Street Spirit October 2004

Foundation Funds Fight for Transportation Justice

by Al Winslow

If you're poor in the Bay Area, your roundabout bus ride to work can take hours. Your neighborhood often is ringed with freeways that you can't afford a car to drive on, but that smother your street in carbon monoxide. Your children may well have asthma.

To get a child to a doctor's appointment by bus can take an entire day, according to a 2002 study of East Bay bus service by the Transportation and Land Use Coalition (TALC). In the poorest, most isolated neighborhoods - in Richmond, Bay Point and Pittsburg - only 33 percent of residents can get a bus to a doctor at all, the study said.Rally picture in Oakland in front of the State Buildiong protesting the Govenor's possible cuts to public transit.

Sandy Kleffman reported in the Contra Costa Times: "Irene Moreno, who has been a licensed vocational nurse for 30 years, said she often saw the results of poor access while working at Kaiser Permanente Medical Center in Walnut Creek.

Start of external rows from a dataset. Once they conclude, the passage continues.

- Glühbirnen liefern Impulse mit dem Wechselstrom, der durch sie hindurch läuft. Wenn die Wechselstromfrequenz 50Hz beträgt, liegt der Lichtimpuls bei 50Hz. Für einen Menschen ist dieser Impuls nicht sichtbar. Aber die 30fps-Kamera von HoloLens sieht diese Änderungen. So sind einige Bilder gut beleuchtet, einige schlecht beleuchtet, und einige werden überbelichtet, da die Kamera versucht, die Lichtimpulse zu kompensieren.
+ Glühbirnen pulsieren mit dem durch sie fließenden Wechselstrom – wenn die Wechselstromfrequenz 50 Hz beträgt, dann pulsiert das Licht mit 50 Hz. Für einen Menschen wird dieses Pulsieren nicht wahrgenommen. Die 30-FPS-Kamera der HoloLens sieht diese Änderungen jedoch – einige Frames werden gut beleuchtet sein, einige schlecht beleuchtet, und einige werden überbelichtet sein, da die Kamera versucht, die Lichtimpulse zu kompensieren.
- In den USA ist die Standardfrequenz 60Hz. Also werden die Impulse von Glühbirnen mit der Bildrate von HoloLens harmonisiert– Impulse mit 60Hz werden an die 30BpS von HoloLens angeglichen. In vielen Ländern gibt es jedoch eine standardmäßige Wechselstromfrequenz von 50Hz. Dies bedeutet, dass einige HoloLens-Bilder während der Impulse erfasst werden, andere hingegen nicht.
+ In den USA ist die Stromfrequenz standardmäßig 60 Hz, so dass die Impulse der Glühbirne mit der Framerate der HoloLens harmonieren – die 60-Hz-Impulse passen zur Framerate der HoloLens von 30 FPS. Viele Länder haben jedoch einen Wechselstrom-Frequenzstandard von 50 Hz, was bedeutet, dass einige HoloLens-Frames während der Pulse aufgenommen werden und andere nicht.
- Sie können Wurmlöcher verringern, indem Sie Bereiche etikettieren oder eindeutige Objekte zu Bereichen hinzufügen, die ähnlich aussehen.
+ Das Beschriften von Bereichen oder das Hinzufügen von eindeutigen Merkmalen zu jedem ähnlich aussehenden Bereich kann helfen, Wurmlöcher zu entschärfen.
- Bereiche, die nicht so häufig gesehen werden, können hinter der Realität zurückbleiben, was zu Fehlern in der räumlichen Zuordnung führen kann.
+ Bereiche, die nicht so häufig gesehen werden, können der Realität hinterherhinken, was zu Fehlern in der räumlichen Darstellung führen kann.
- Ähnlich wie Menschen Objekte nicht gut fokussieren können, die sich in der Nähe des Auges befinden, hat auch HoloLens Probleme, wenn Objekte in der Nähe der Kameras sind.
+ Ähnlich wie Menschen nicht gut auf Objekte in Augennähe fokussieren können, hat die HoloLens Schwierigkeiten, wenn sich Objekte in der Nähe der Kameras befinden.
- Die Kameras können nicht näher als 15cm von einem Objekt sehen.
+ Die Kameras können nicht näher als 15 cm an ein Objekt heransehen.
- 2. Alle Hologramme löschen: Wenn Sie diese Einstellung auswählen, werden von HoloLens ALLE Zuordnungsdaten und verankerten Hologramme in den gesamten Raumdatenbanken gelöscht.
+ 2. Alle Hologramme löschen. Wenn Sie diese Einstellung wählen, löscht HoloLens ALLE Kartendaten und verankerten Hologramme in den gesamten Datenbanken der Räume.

" 'Mothers who wanted to bring their children to the doctor couldn't take a 9 a.m. appointment because they would have to get their babies up at 4 a.m., then  make the three-hour trip,' she said.

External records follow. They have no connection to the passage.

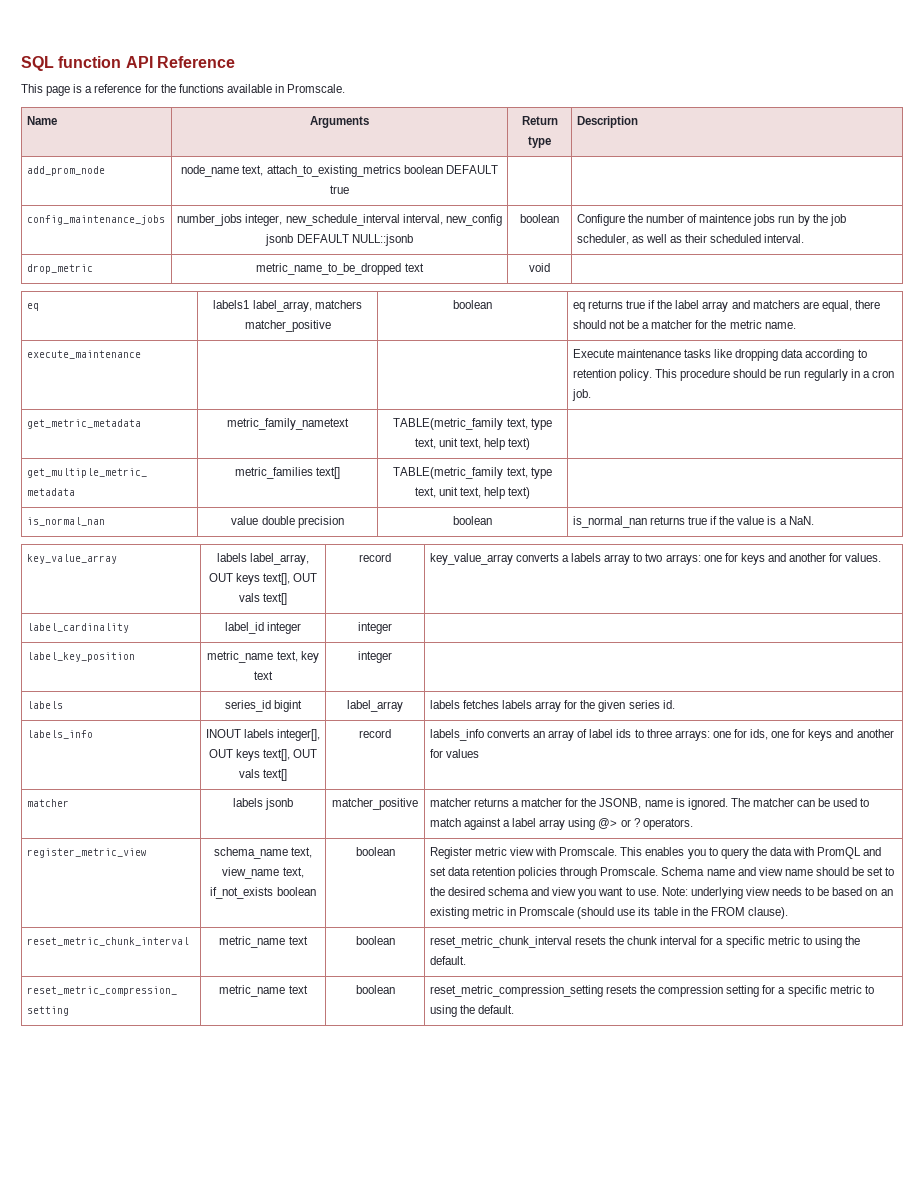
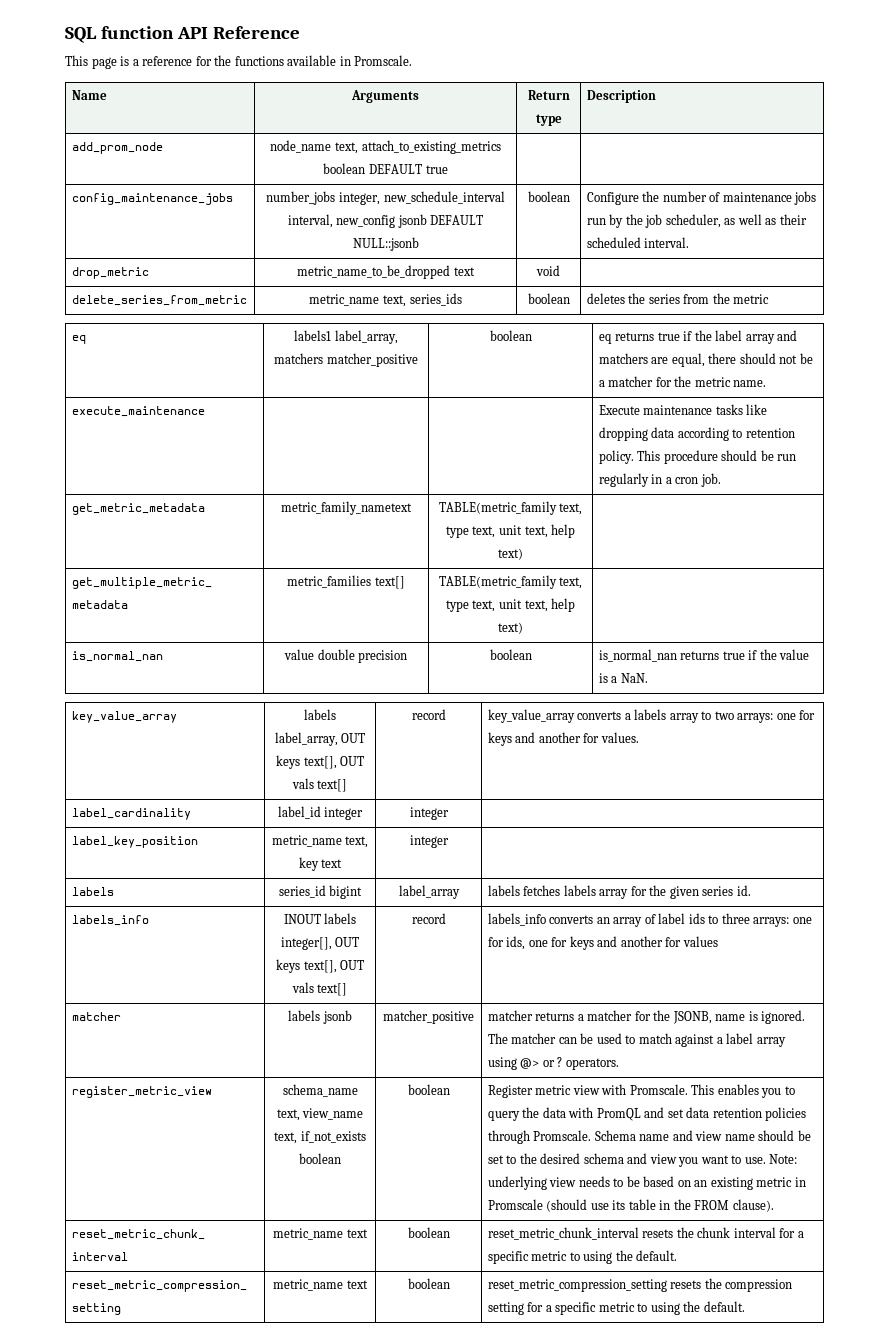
- config_maintenance_jobs | number_jobs integer, new_schedule_interval interval, new_config jsonb DEFAULT NULL::jsonb | boolean | Configure the number of maintence jobs run by the job scheduler, as well as their scheduled interval.
+ config_maintenance_jobs | number_jobs integer, new_schedule_interval interval, new_config jsonb DEFAULT NULL::jsonb | boolean | Configure the number of maintenance jobs run by the job scheduler, as well as their scheduled interval.
+ delete_series_from_metric | metric_name text, series_ids | boolean | deletes the series from the metric

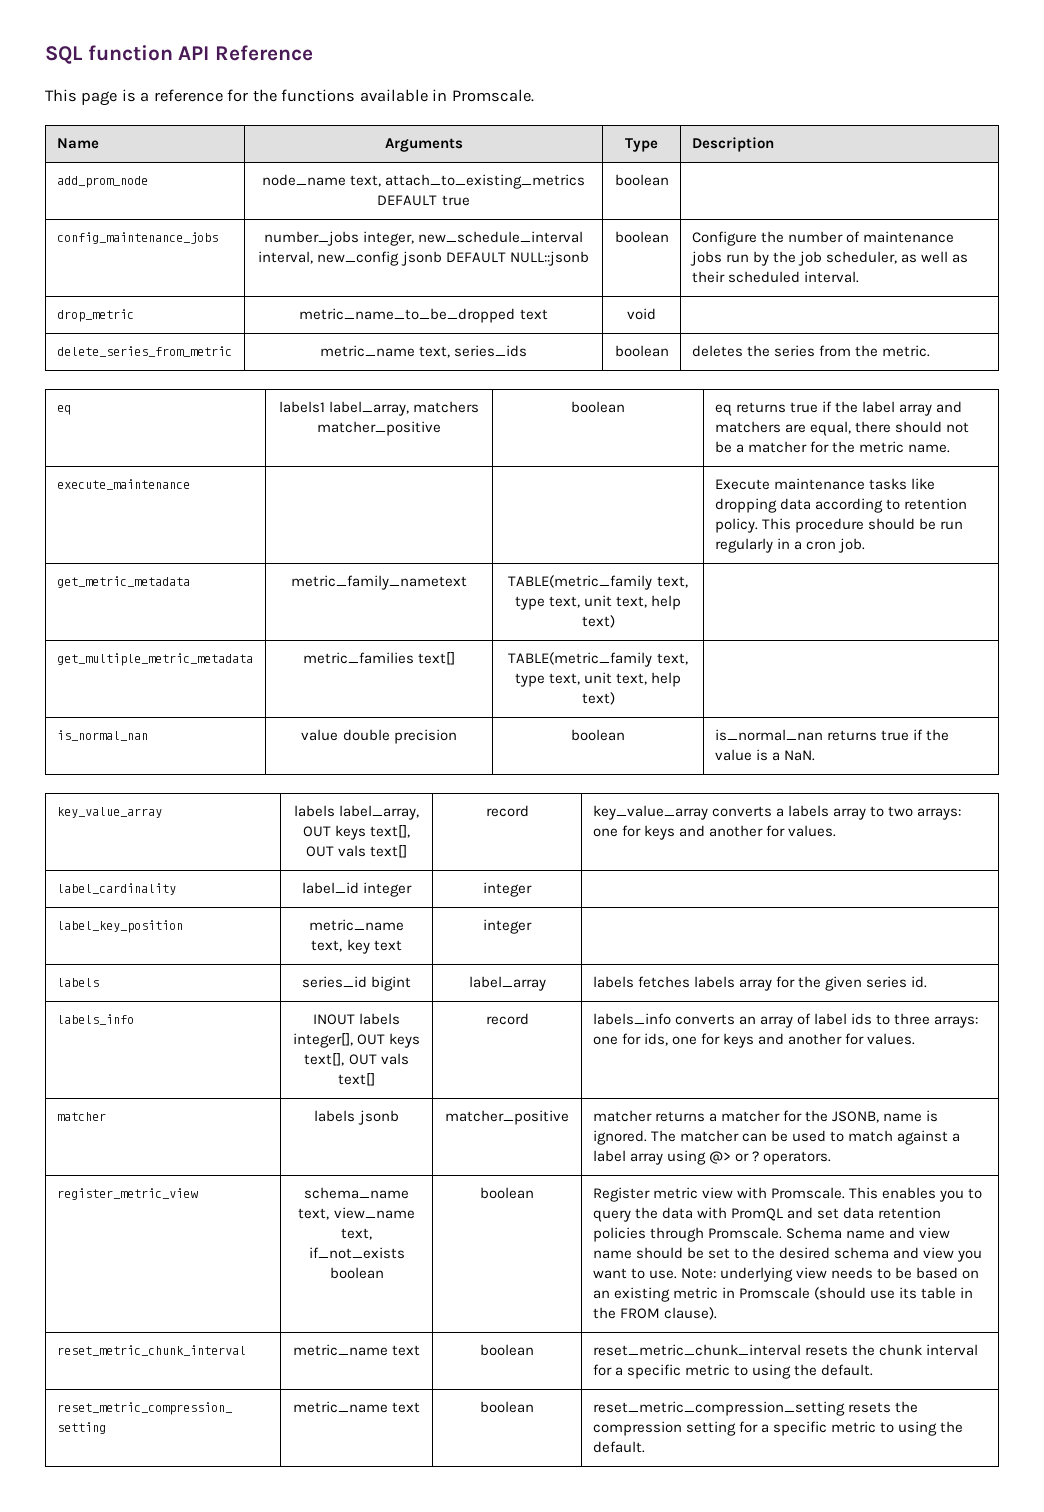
- Name | Arguments | Return type | Description
+ Name | Arguments | Type | Description
- add_prom_node | node_name text, attach_to_existing_metrics boolean DEFAULT true | |
+ add_prom_node | node_name text, attach_to_existing_metrics DEFAULT true | boolean |
- delete_series_from_metric | metric_name text, series_ids | boolean | deletes the series from the metric
+ delete_series_from_metric | metric_name text, series_ids | boolean | deletes the series from the metric.
- labels_info | INOUT labels integer[], OUT keys text[], OUT vals text[] | record | labels_info converts an array of label ids to three arrays: one for ids, one for keys and another for values
+ labels_info | INOUT labels integer[], OUT keys text[], OUT vals text[] | record | labels_info converts an array of label ids to three arrays: one for ids, one for keys and another for values.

" 'They couldn't take a 5 p.m. appointment because it would be past their child's bedtime before they got home,' she said. 'Some parents take their children out of school because they won't be home when they get out.' "

To give a voice to such riders in the Bay Area, the San Francisco Foundation this year donated $30,000 to three Bay Area advocacy groups - Building Opportunities for Self-Sufficiency (BOSS), the largest and oldest homeless service provider in the East Bay; Lifetime, an organization of former welfare recipients who graduated from the University of California while on welfare; and the Community Development Institute, a 25-year-old research group based in Palo Alto.

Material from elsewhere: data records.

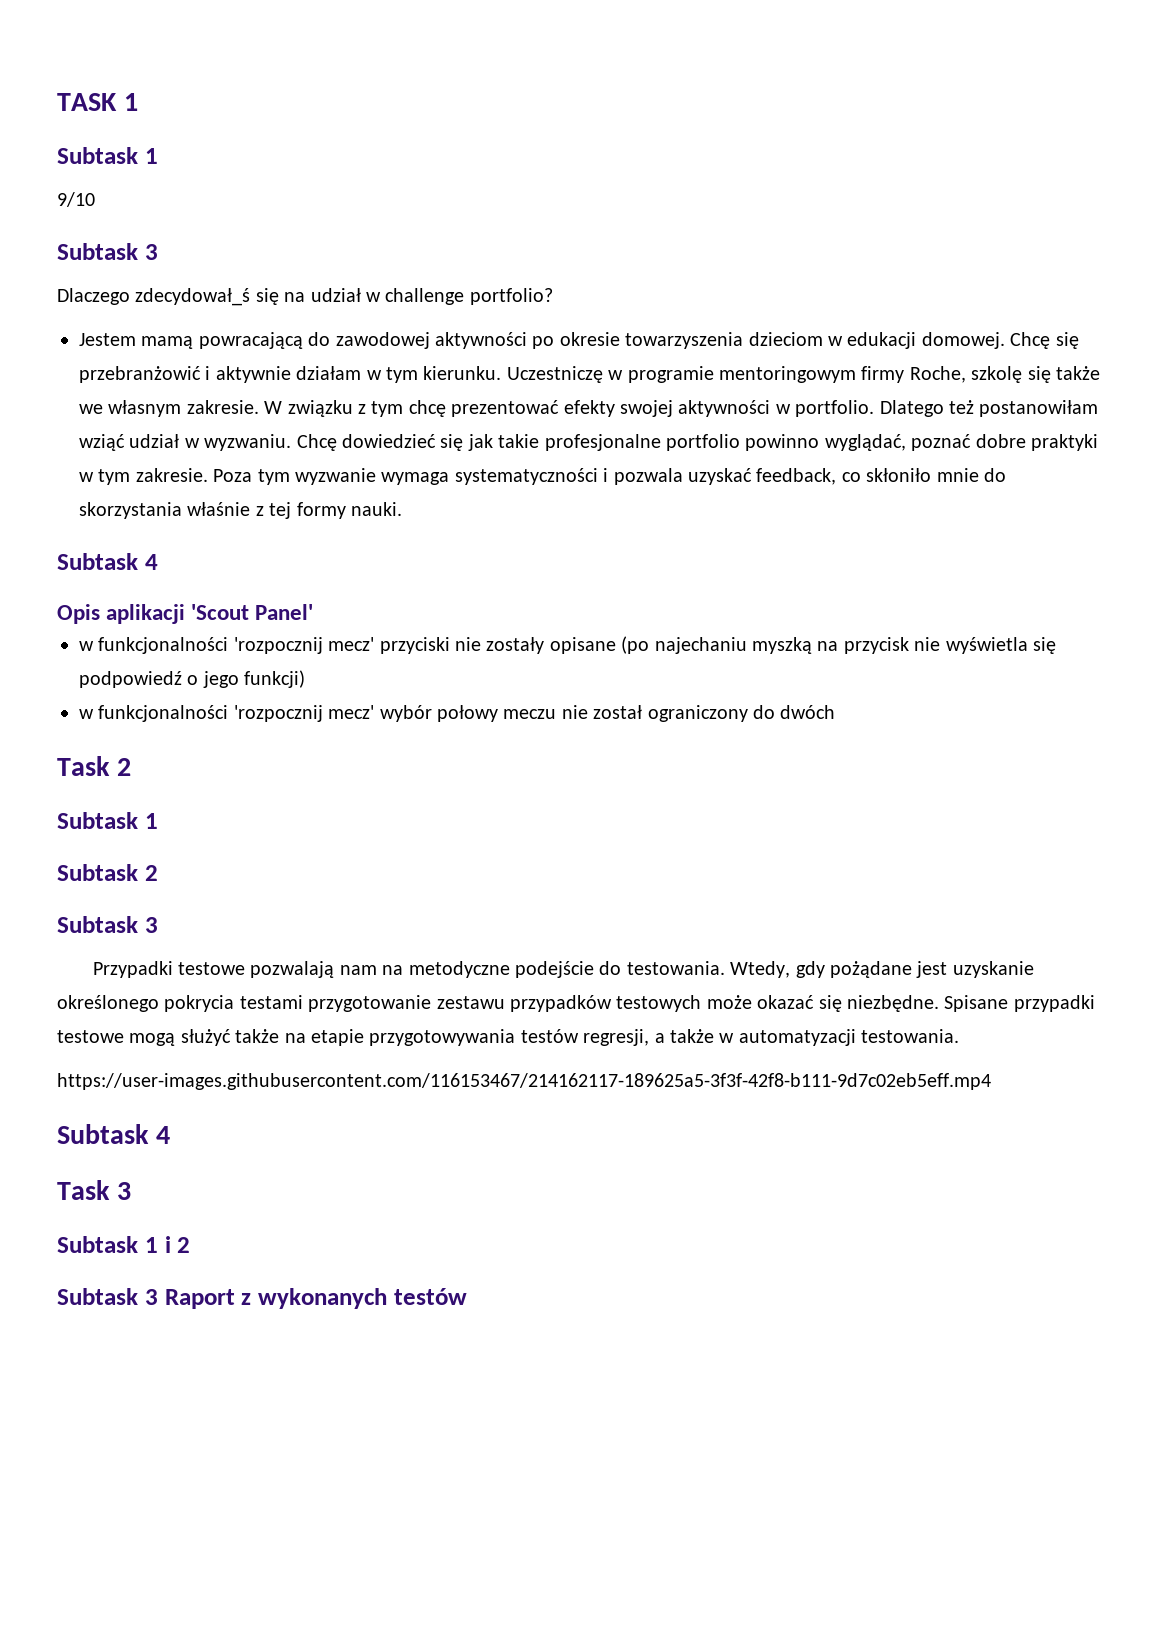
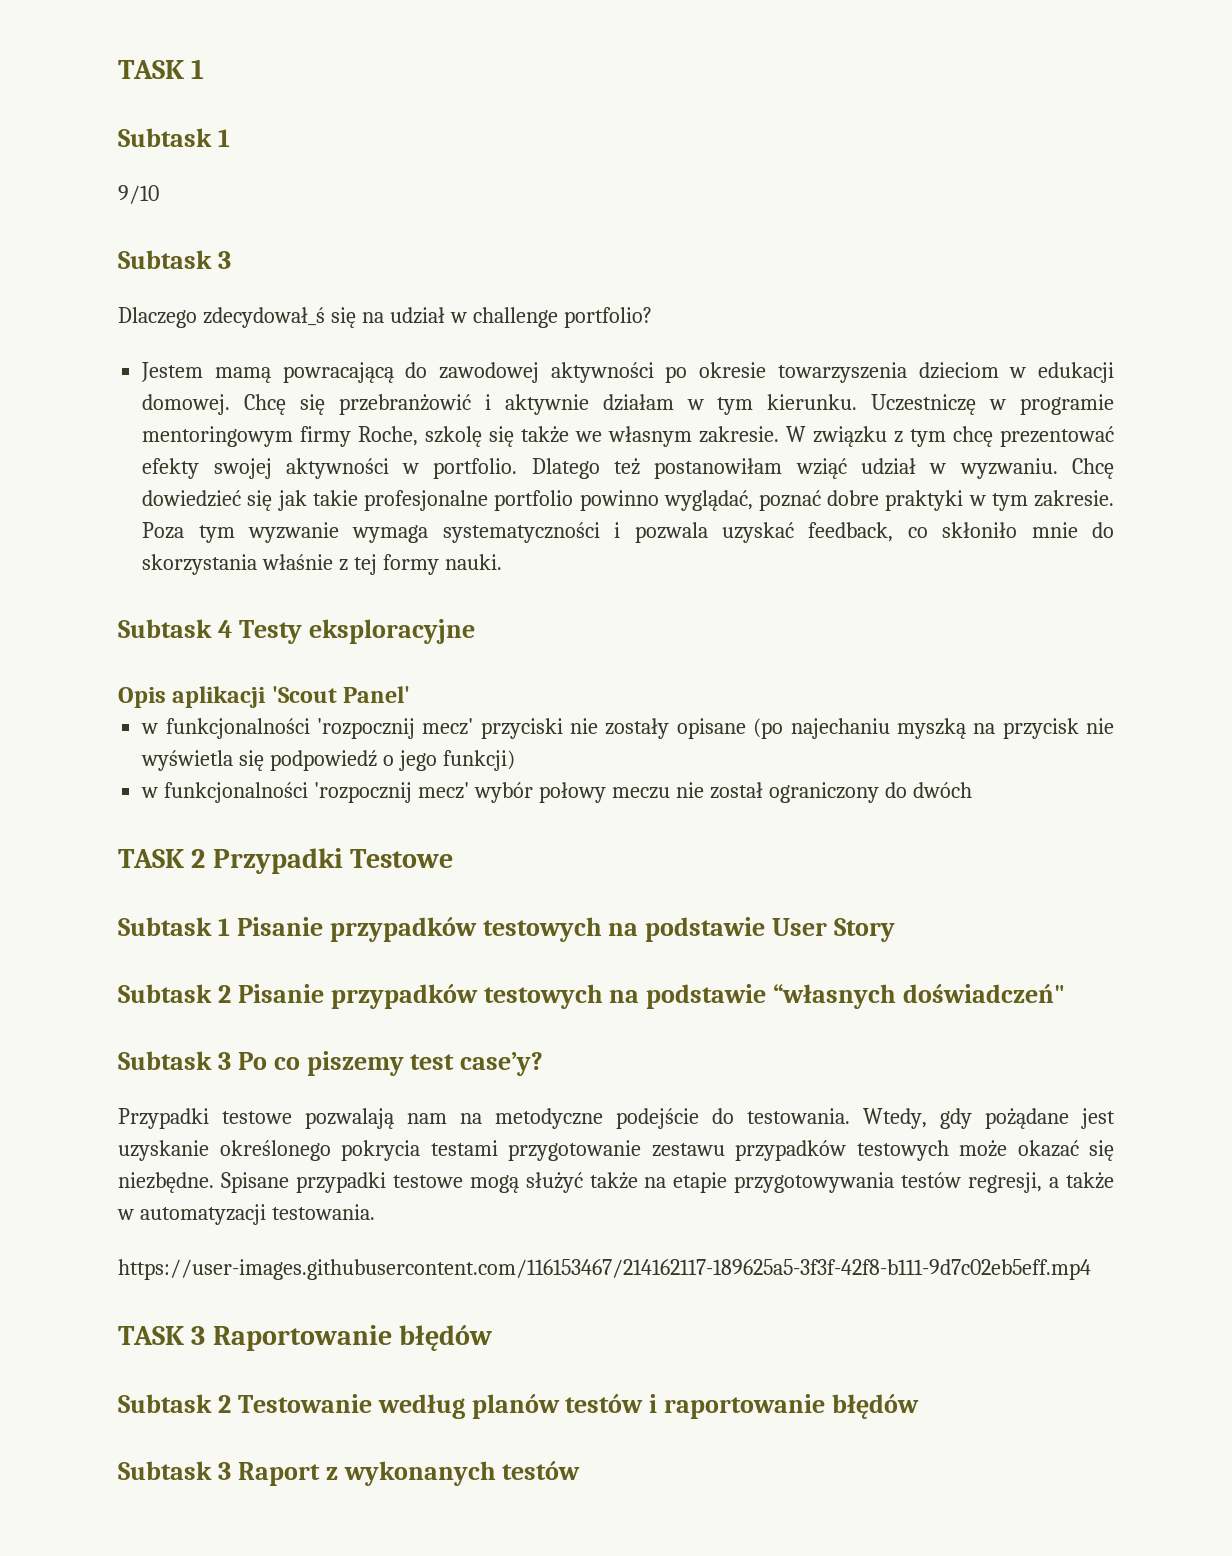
  Poza tym wyzwanie wymaga systematyczności i pozwala uzyskać feedback, co skłoniło mnie do skorzystania właśnie z tej formy nauki.
- Subtask 4
+ Subtask 4 Testy eksploracyjne
- Task 2
- Subtask 1
- Subtask 2
- Subtask 3
+ TASK 2 Przypadki Testowe
+ Subtask 1 Pisanie przypadków testowych na podstawie User Story
+ Subtask 2 Pisanie przypadków testowych na podstawie “własnych doświadczeń"
+ Subtask 3 Po co piszemy test case’y?
  https://user-images.githubusercontent.com/116153467/214162117-189625a5-3f3f-42f8-b111-9d7c02eb5eff.mp4
- Subtask 4
- Task 3
- Subtask 1 i 2
+ TASK 3 Raportowanie błędów
+ Subtask 2 Testowanie według planów testów i raportowanie błędów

"When we talk to transportation people, around that table are mostly advocates and policy people," said BOSS director boona cheema. "This grant is given to bring poor people who use public transportation to that table."

The grant resulted from a $100,000 settlement of a lawsuit filed against the Metropolitan Transportation Commission (MTC) in 2001 by EarthJustice, an environmental law firm.

"The MTC said in 1983 that it would increase ridership, but it hasn't done it," said Brian Smith, a spokesman for EarthJustice. The suit was filed under the Clean Air Act and argued that increasing ridership would reduce pollution, especially in poor neighborhoods.

"Over the past 20 years, the transit operators that have seen the most significant decline in ridership are San Francisco's MUNI and (the East Bay's) AC Transit," Smith wrote in a statement announcing the settlement. "Both... serve the dense urban core of the Bay Area that is home to a large portion of the Bay Area's transit-dependent and low-income population.

"By increasing funding for public participation in transportation planning, particularly in transit-dependent communities, this settlement aims to expand transit options for those who need it most."

The lawsuit was filed by Bayview Hunter's Point Community Advocates, Communities for a Better Environment, Latino Issues Forum, Our Children's Earth Foundation, the Sierra Club, the Transportation Solutions Defense and Education Fund, and Urban Habitat.